Participants, 13 patients with stable asthma; 7 at the high end (≥0.3x109/l) and 6 at the low end (≤0.2x109/l) of normal range of blood eosinophils, and 5 healthy controls were selected from the West Sweden Asthma Study. Airway eosinophils were studied in induced sputum. Mature (CD45+IL-5Rα+SSChigh) and progenitors (CD45+CD34+IL-5Rα+SSClow) eosinophils and their expression of selectin (PSGL-1), integrins (VLA-4:CD49d+CD29+, Mac-1:CD11b+CD18+), eotaxin(s) receptor (CCR3+), activation (CD69+, CD25+) and apoptosis (active-caspase 3, CD95+) were quantified in fresh blood by flow cytometry.

Results

Asthma patients with high blood eosinophils had increased sputum eosinophils and blood eosinophil progenitors compared to the healthy controls (p<0.05). Mature eosinophils and eosinophil progenitors expressed similar levels of PSGL-1 and VLA-4. Mac-1 was expressed in all mature eosinophils but was reduced in progenitors, in all groups (<0.01). Mature eosinophils expressed higher levels of CCR3 compared to progenitors (p<0.05). However, the CCR3+ eosinophil progenitors showed increased expression of CD25 and CD69 i.e. were more activated in all groups (<0.01) compared to mature eosinophils.
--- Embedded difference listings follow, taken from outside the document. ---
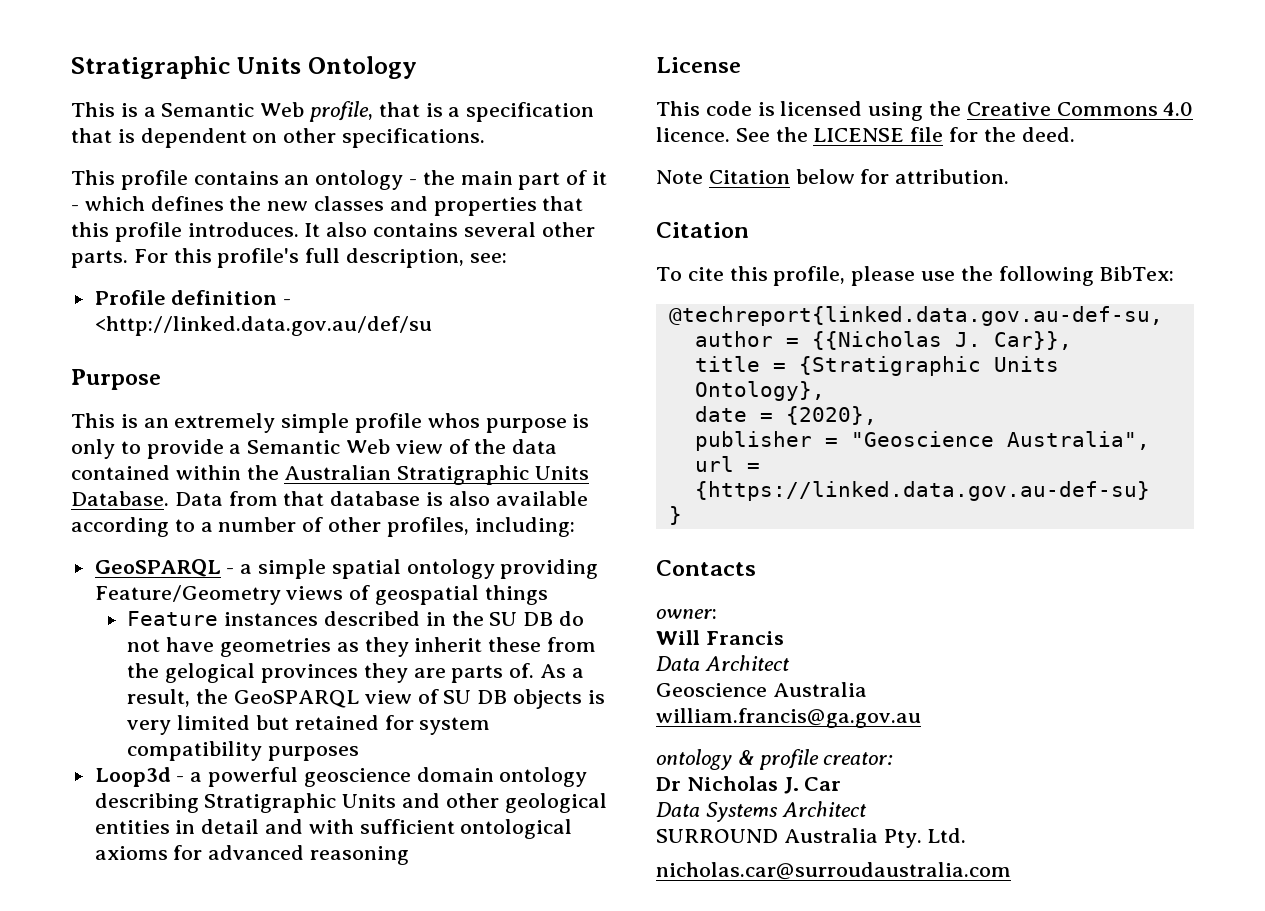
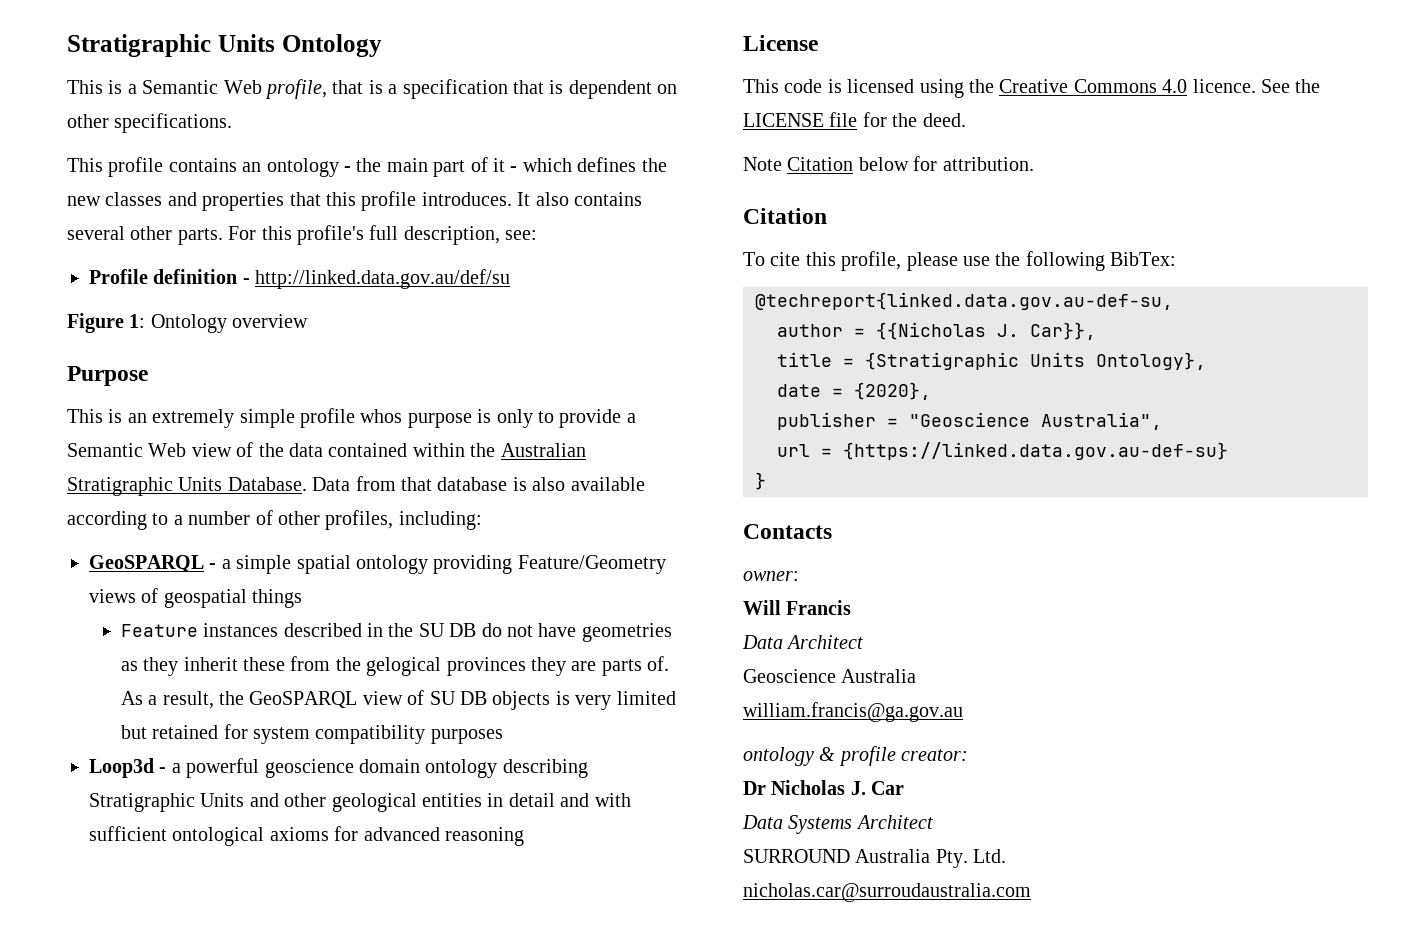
- Profile definition - <http://linked.data.gov.au/def/su
+ Profile definition - http://linked.data.gov.au/def/su
+ Figure 1: Ontology overview

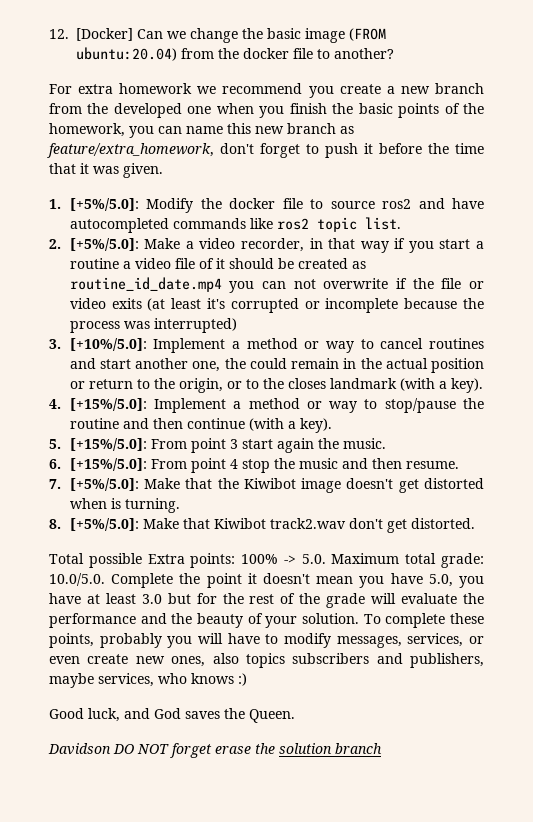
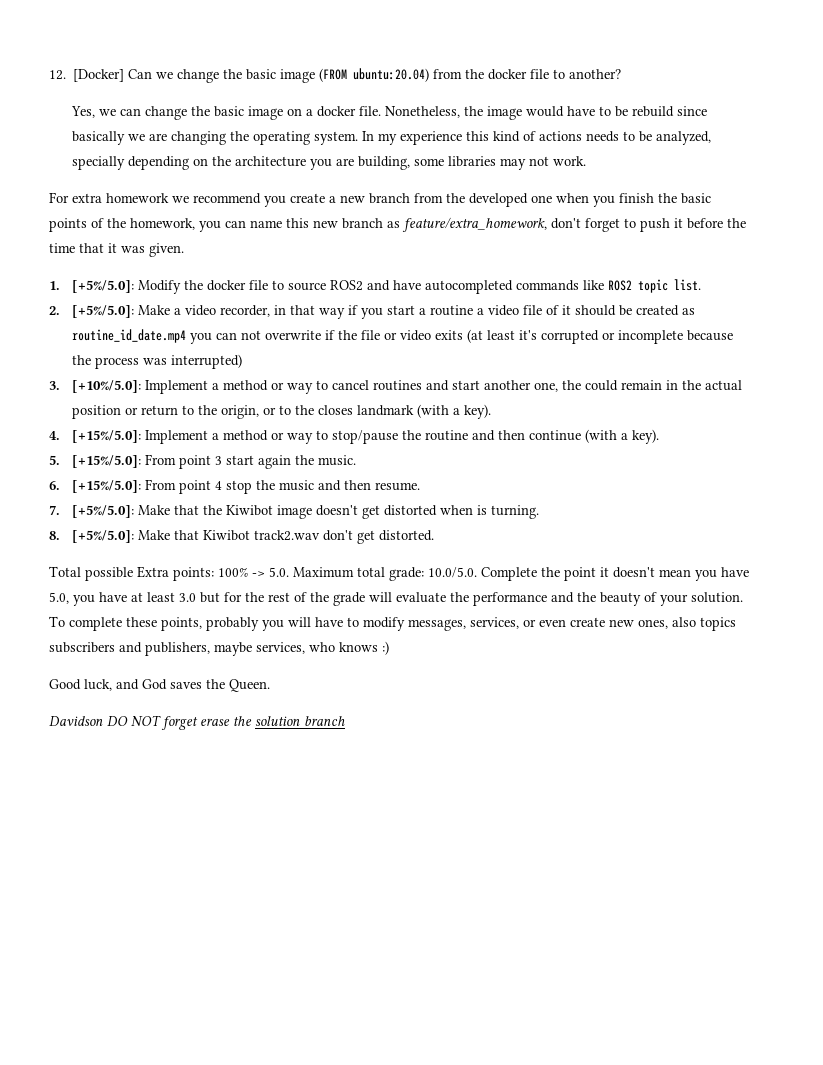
+ Yes, we can change the basic image on a docker file. Nonetheless, the image would have to be rebuild since basically we are changing the operating system. In my experience this kind of actions needs to be analyzed, specially depending on the architecture you are building, some libraries may not work.
- 1. [+5%/5.0]: Modify the docker file to source ros2 and have autocompleted commands like ros2 topic list.
+ 1. [+5%/5.0]: Modify the docker file to source ROS2 and have autocompleted commands like ROS2 topic list.

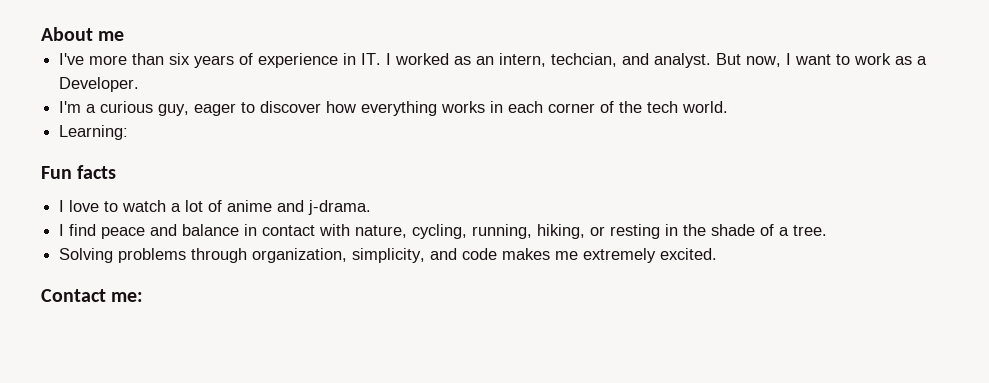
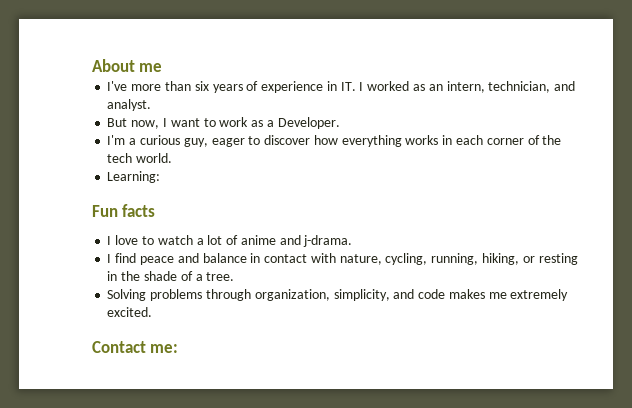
- I've more than six years of experience in IT. I worked as an intern, techcian, and analyst. But now, I want to work as a Developer.
+ I've more than six years of experience in IT. I worked as an intern, technician, and analyst.
+ But now, I want to work as a Developer.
No differences in the expression of apoptosis related markers were found between CCR3+ eosinophil progenitors and CCR3+ mature eosinophils.

Conclusion

Circulating eosinophil progenitors in patients with stable asthma express major trafficking related receptors found in mature eosinophils, thus suggest their capacity for migrating to the lung tissue. Notably, the eosinophil progenitors primed to eotaxin(s) (CCR3+) are highly activated compared to mature eosinophils.